* Nilsson cruises to sprint victory
* Falla wins battle for silver
* Russia’s Belorukova takes bronze (Adds quotes)
By Philip O’Connor
PYEONGCHANG, South Korea, Feb 13 (Reuters) - Stina Nilsson swept aside the field in the Olympic women’s sprint classic final on Tuesday, powering to victory in a time of 3:03.8 to secure Sweden’s second cross-country gold of the Games.
Maiken Caspersen Falla of Norway, who won the event in Sochi four years ago, took the silver medal and Yulia Belorukova, representing the Olympic Athletes of Russia, claimed the bronze.
Strong winds again whipped up the snow on the course as the field was whittled down from 68 starters to the six who contested the final.

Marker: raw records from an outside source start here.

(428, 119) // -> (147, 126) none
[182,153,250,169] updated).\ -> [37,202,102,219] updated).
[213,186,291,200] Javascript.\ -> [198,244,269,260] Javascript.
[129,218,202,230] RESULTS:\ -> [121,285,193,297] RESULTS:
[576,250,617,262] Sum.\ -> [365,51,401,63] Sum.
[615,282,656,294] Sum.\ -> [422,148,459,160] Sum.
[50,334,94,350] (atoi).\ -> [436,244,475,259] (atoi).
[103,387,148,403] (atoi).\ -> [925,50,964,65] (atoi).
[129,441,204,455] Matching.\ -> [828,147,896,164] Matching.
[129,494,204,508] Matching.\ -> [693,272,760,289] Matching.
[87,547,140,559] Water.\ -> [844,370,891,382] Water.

The 24-year-old Nilsson, who has a superb sprinting pedigree, took control early in each of her races and the final was no different as she sped away up the first hill.
The sprint around the 1,176-metre course requires maximum effort and leaves no margin for error, but Nilsson barely had to look over her shoulder as she glided across the line, arms aloft, to claim victory just over three seconds ahead of Falla.
The Norwegian was locked in a furious battle for second with the 24-year-old Belorukova, and she had to call on every ounce of her experience to hold off the challenge of the Russian in a sprint finish, sliding a ski over the line to claim the silver.
With Charlotte Kalla winning the skiathlon, Nilsson’s gold was the second for Sweden’s women in Pyeongchang.
“I had a really good day, felt strong already in the prologue, I felt strong in quarters, and in semi I felt like I had some energy saved for the final,” Nilsson told a news conference.
“I wanted to cross the finish line totally tired, so I just went for it in the last uphill.”
Sochi champion Falla said she struggled in the conditions.
“The course I think it was hard, especially on the downhill, a little bit different form the last day. It was very difficult to ski down,” she told reporters.
“The whole race, I think there as a lot of wind and cold temperatures. Not the easiest conditions, but it was nearly the same for everybody.”